Details
-
Bug
-
Resolution: Fixed
-
Critical
-
None
-
None
-
3
-
9223372036854775807
Description
If a mirror extend operation fails on the MDT side then lfs mirror extend will generally indicate that the file was busy regardless of the cause of the failure. For example, if a file already has 16 mirrors then.

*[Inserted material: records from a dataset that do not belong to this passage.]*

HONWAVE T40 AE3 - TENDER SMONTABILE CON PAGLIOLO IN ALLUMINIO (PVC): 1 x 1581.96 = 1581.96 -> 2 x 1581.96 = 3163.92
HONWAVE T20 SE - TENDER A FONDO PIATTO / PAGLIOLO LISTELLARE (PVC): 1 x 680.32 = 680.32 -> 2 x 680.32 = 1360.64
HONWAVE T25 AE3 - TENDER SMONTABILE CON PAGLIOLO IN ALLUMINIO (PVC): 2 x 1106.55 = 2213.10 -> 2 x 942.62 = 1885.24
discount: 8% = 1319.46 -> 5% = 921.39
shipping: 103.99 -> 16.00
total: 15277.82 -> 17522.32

lfs mirror extend -N -p ddn_ssd f0 lfs mirror mirror: cannot get UNLOCK lease, ext 4: Device or resource busy (16) error: lfs mirror extend: f0: cannot merge layout: Device or resource busy
In the RPC handler, we see -ERANGE returned by the lod handlers
00000004:00000001:3.0:1637071921.523456:0:24268:0:(lod_object.c:3388:lod_declare_layout_merge()) Process leaving (rc=18446744073709551582 : -34 : ffffffffffffffde) 00000004:00000001:3.0:1637071921.523500:0:24268:0:(mdt_open.c:2108:mdt_close_handle_layouts()) Process leaving via out_unlock2 (rc=18446744073709551582 : -34 : 0xffffffffffffffde) 00000004:00000002:3.0:1637071921.523805:0:24268:0:(mdt_open.c:2311:mdt_mfd_close()) lustre-MDT0000: cannot swap layout of [0x200000404:0x1:0x0]: rc = -34
But in mdt_mfd_close() the rc from the layout operation is clobbered. And in ll_lease_close_intent() we just check if OBD_MD_CLOSE_INTENT_EXECED is set and return -EBUSY if not.
This is misleading to users and makes support analysis difficult. We need to have the real rc returned up to userspace here.